▶ **WORK INSTRUCTION**: Check each line of the records for "Listed"; collect those that have it.

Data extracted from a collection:
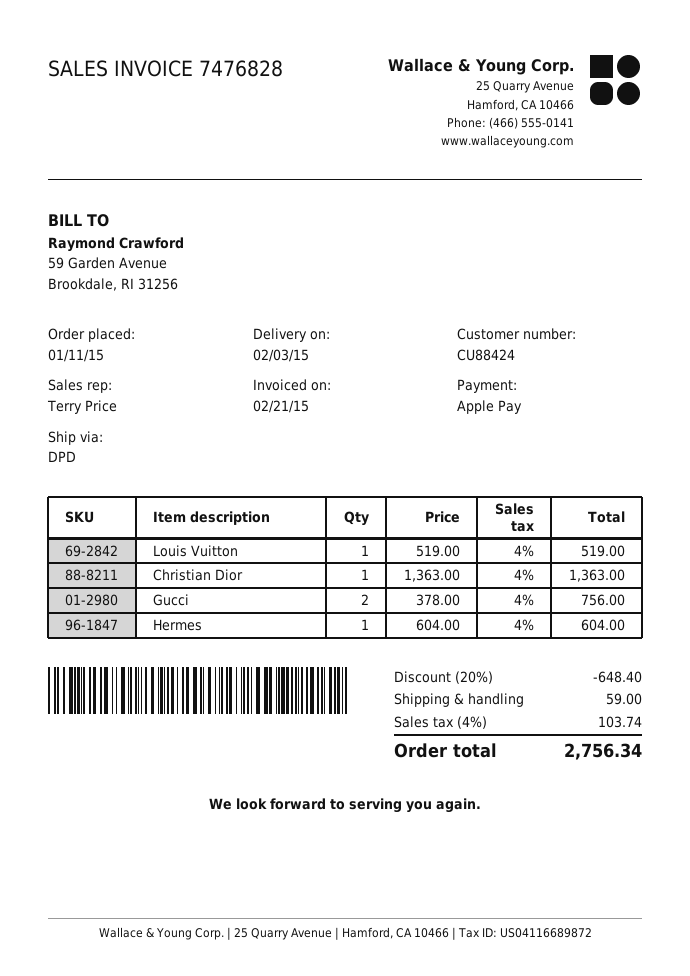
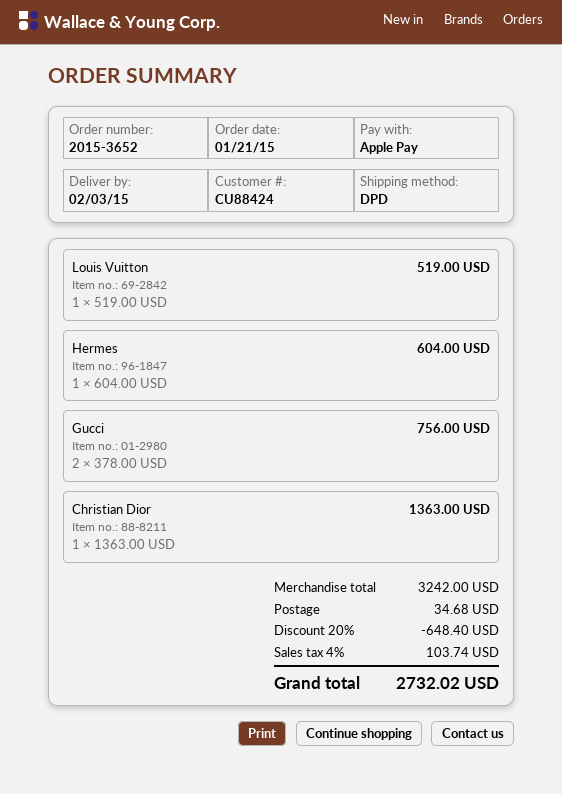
order date: 2015-01-11 -> 2015-01-21
shipping: 59.00 -> 34.68
total: 2756.34 -> 2732.02

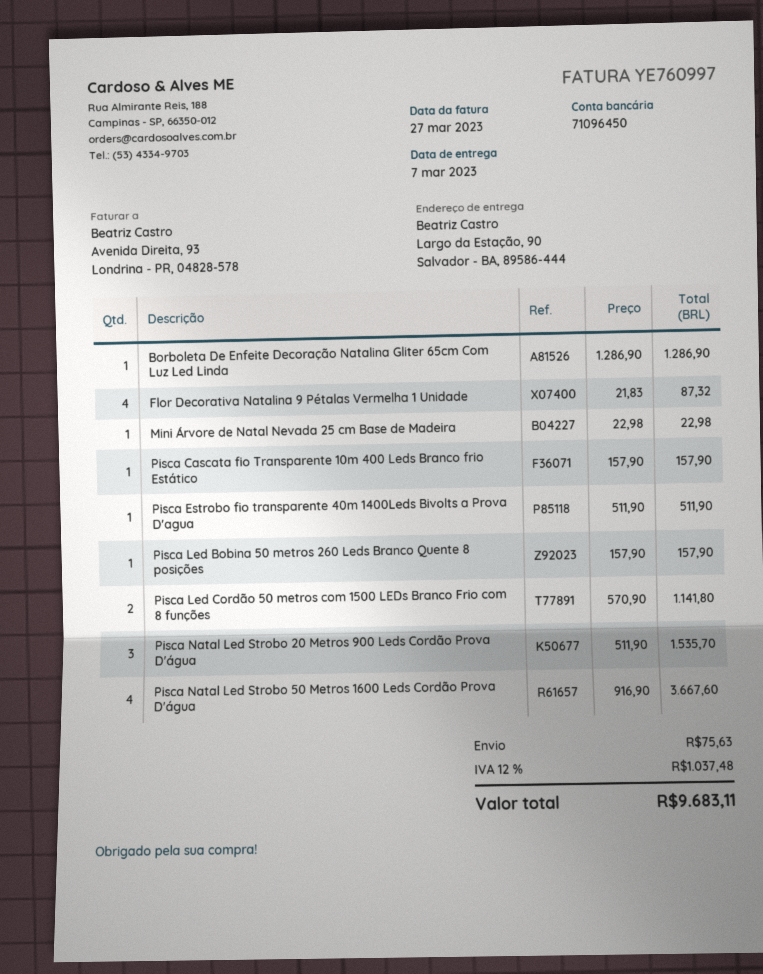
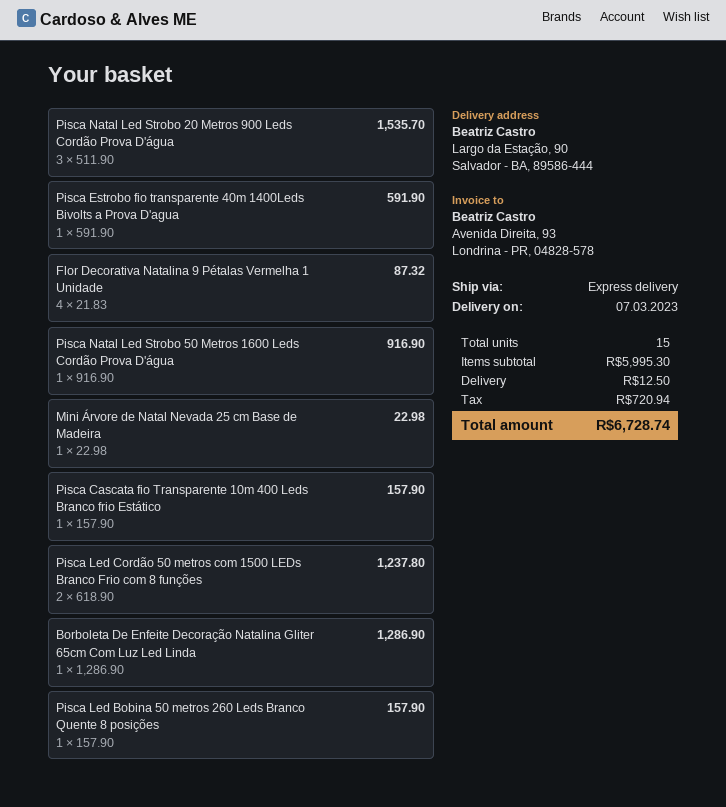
Pisca Estrobo fio transparente 40m 1400Leds Bivolts a Prova D'agua: 1 x 511.90 = 511.90 -> 1 x 591.90 = 591.90
Pisca Led Cordão 50 metros com 1500 LEDs Branco Frio com 8 funções: 2 x 570.90 = 1141.80 -> 2 x 618.90 = 1237.80
Pisca Natal Led Strobo 50 Metros 1600 Leds Cordão Prova D'água: 4 x 916.90 = 3667.60 -> 1 x 916.90 = 916.90
shipping: 75.63 -> 12.50
tax: 1037.48 -> 720.94
total: 9683.11 -> 6728.74

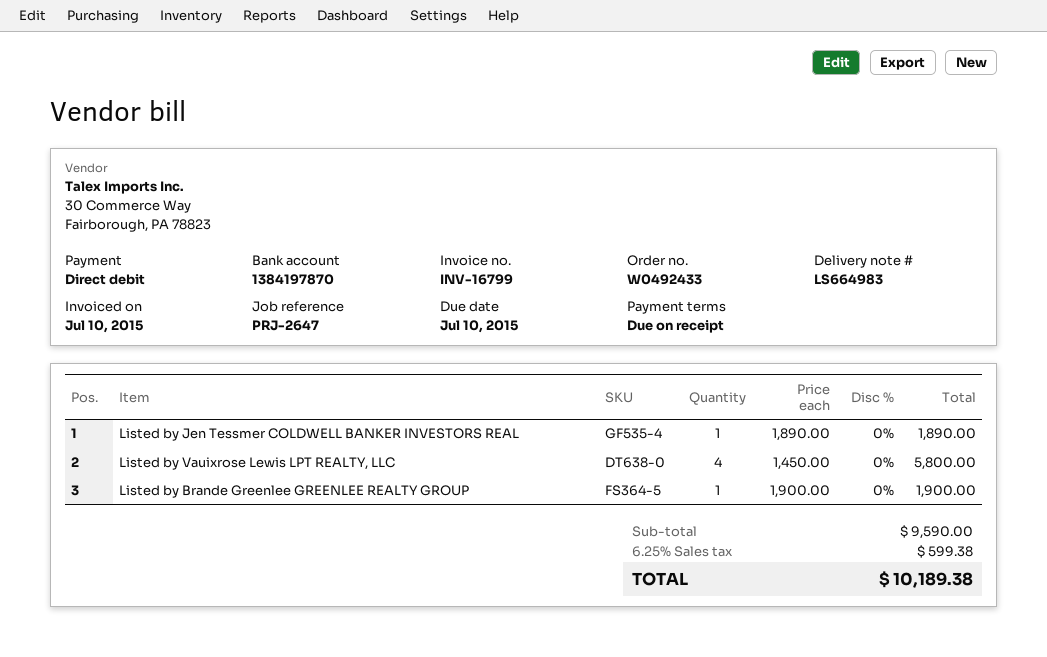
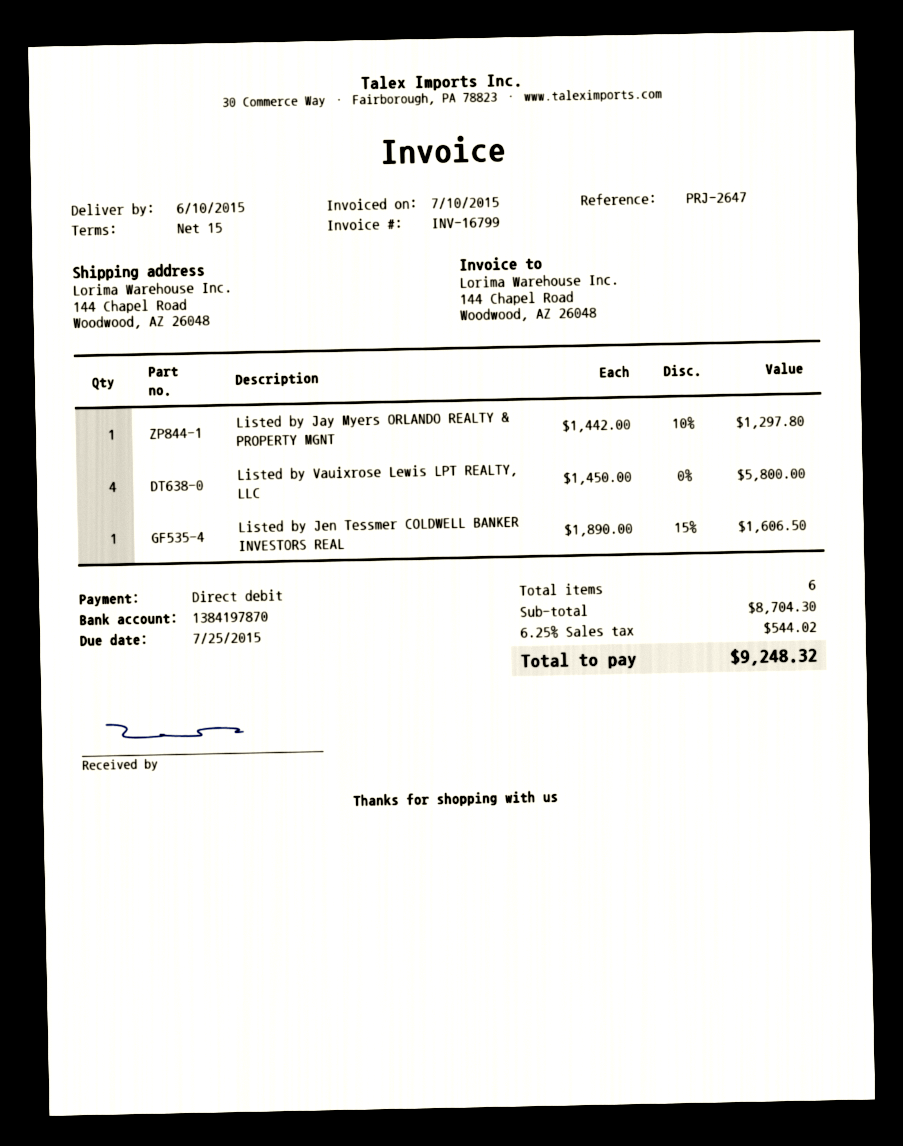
payment terms: on receipt -> 15 days
due date: 2015-07-10 -> 2015-07-25
Listed by Jen Tessmer COLDWELL BANKER INVESTORS REAL: 1 x 1890.00 = 1890.00 -> 1 x 1890.00 - 15% = 1606.50
Listed by Brande Greenlee GREENLEE REALTY GROUP: 1 x 1900.00 = 1900.00 -> none
Listed by Jay Myers ORLANDO REALTY & PROPERTY MGNT: none -> 1 x 1442.00 - 10% = 1297.80
subtotal: 9590.00 -> 8704.30
tax: 6.25% = 599.38 -> 6.25% = 544.02
total: 10189.38 -> 9248.32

▶ **RESULT**:
Listed by Jen Tessmer COLDWELL BANKER INVESTORS REAL: 1 x 1890.00 = 1890.00 -> 1 x 1890.00 - 15% = 1606.50
Listed by Brande Greenlee GREENLEE REALTY GROUP: 1 x 1900.00 = 1900.00 -> none
Listed by Jay Myers ORLANDO REALTY & PROPERTY MGNT: none -> 1 x 1442.00 - 10% = 1297.80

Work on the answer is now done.